Paul Vacca

Les “fake news”, héroïsme à la portée de n’importe qui

Paul Vacca Romancier, essayiste et consultant

Les quatre années passées par Donald Trump à la tête des Etats-Unis auront constitué un formidable laboratoire en matière de production de “vérités alternatives”. Les caractéristiques d’une affabulation réussie? Son ton purement déclaratif et sa haute teneur en absurdités.

Soyons positifs. Les quatre années passées par Donald Trump à la tête des Etats-Unis auront constitué un formidable laboratoire en matière de production de “vérités alternatives”. Comme on parle de fab lab, on pourrait évoquer au sujet de cette période un “affab lab“, laboratoire d’affabulations, collaboratif et ouvert 24 heures sur 24 sur Twitter. Ce laboratoire se distingue tant par sa remarquable productivité – plus de 20.000 mensonges, selon le décompte du Washington Post – que par la diversité de ses livraisons, car on y trouve absolument de tout: approximations, omissions, exagérations, contre-vérités, mensonges purs et simples, contradictions, dénis, fake news, accusations de complotisme…

Ce n’est pas en dépit de son côté absurde que les gens adhèrent à une “fake news”, mais en raison même de son absurdité.

Sa dernière production en date concerne les allégations de fraude dont se seraient rendus coupables les démocrates lors du scrutin du 6 novembre: l’élection de Joe Biden n’aurait pas eu lieu. Cette pépite d’affabulation est l’occasion de mettre en lumière quelques secrets de fabrication.

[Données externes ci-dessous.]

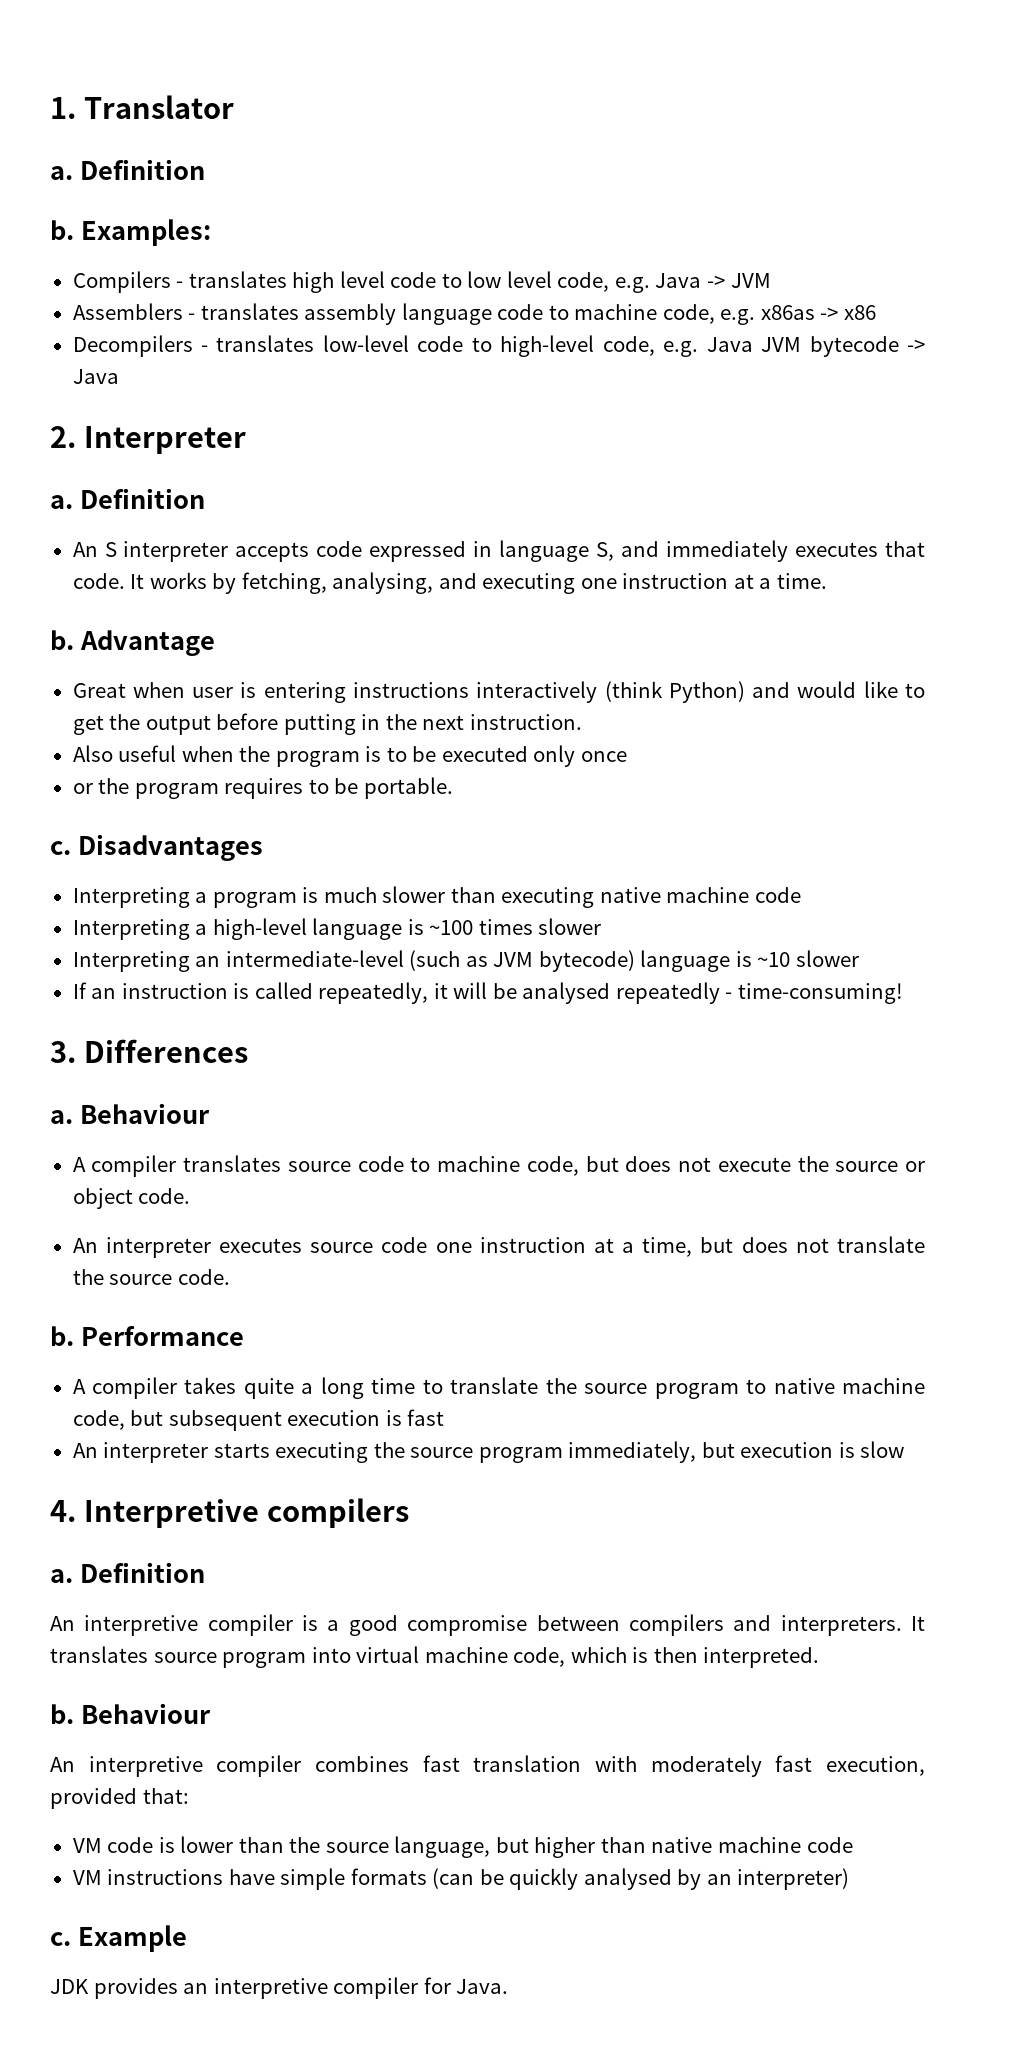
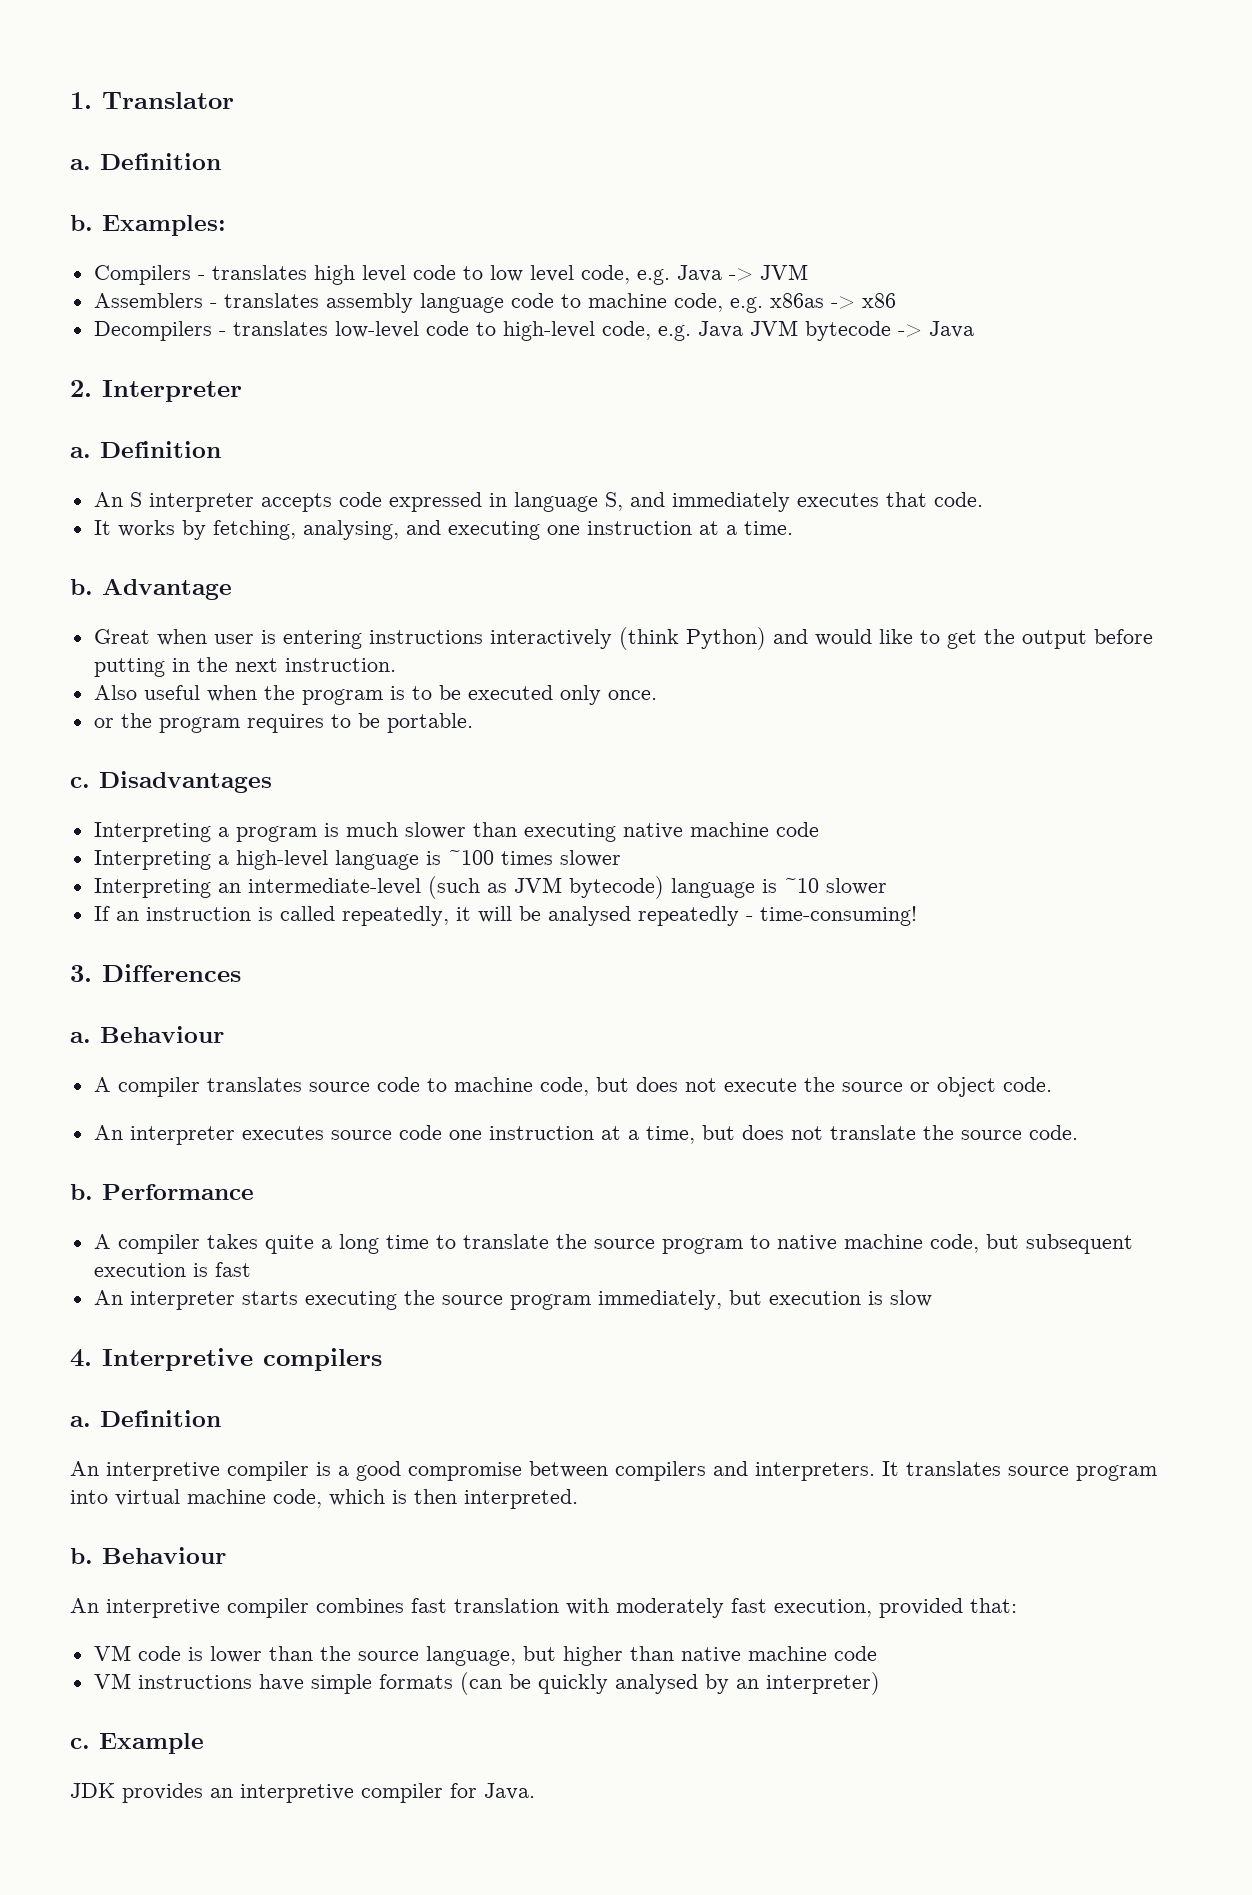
(125, 581) none -> (983, 499) //
[580,751,627,762] once -> [607,690,657,700] once.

Première caractéristique d’une affabulation réussie: son ton purement déclaratif. Le message est percutant… mais sans l’ombre d’un fondement. Une preuve, ça peut se réfuter, alors qu’en l’absence de preuve, le discours devient magiquement irrécusable. Affirmer sans preuves, c’est la force de tout discours complotiste: si vous objectez que le phénomène n’existe pas, on vous répondra que cela montre, précisément, qu’il a été soigneusement dissimulé. Ainsi, au lieu d’agir comme des réfutations, les démentis officiels et les arguments adverses rationnels deviennent-ils des confirmations. Que les sources officielles ou les médias cherchent à couvrir le phénomène n’est-il pas, du reste, un aveu de la manoeuvre? Imparable.

Autre caractéristique d’une affabulation réussie: sa haute teneur en absurdités. Contrairement à ce que l’on pourrait croire, plus la chimère défie la logique, plus elle est efficace. L’idéal, en ce sens, est qu’elle n’ait pas le moindre lien avec la rationalité. C’est le cas ici: les cas d’élections truquées existent bel et bien mais ils sont généralement le fait d’un parti en place, comme dans les dictatures. Or, aux Etats-Unis, ce sont les républicains qui tiennent les cordons du pouvoir. A ce titre, se faire voler les élections, alors même que le soupçon de fraude massive a été proclamé très en amont, serait doublement absurde: sur le plan logistique, mais aussi dans l’esprit car se faire voler les élections quand on tient le pays est une belle marque d’incompétence…

Contre-productif? Que nenni. Car ce n’est pas en dépit de son côté absurde que les gens adhèrent à une fake news mais en raison même de son absurdité. Ce qu’a parfaitement résumé Mencius Moldbug, blogueur de la droite alternative américaine: ” N’importe qui peut croire à la vérité. Alors que croire en l’absurde, en l’incroyable, c’est un véritable acte de loyauté “.

Et c’est là qu’il faut bien s’entendre à propos du verbe “croire”: croire ne signifie pas croire qu’une affirmation est vraie, mais croire qu’elle pourrait devenir vraie. Il y a un côté participatif – comme dans un fab lab – dans le fait de partager une affabulation: être des millions à s’associer à un déni du réel confère à l’affirmation la force du réel. Mais également un côté performatif, comme dans un mantra – c’est la dynamique même des récits alternatifs. Les Américains ont d’ailleurs un adage qui désigne cette opération: Fake it until you make it (“Simule jusqu’à ce que ça devienne vrai”). A la base de nombreuses success stories, cet adage porte aussi celui ou celle qui partage l’affabulation, qui peut alors se rêver en chevalier terrassant le réel. Les fake news, c’est l’héroïsme à la portée de n’importe qui.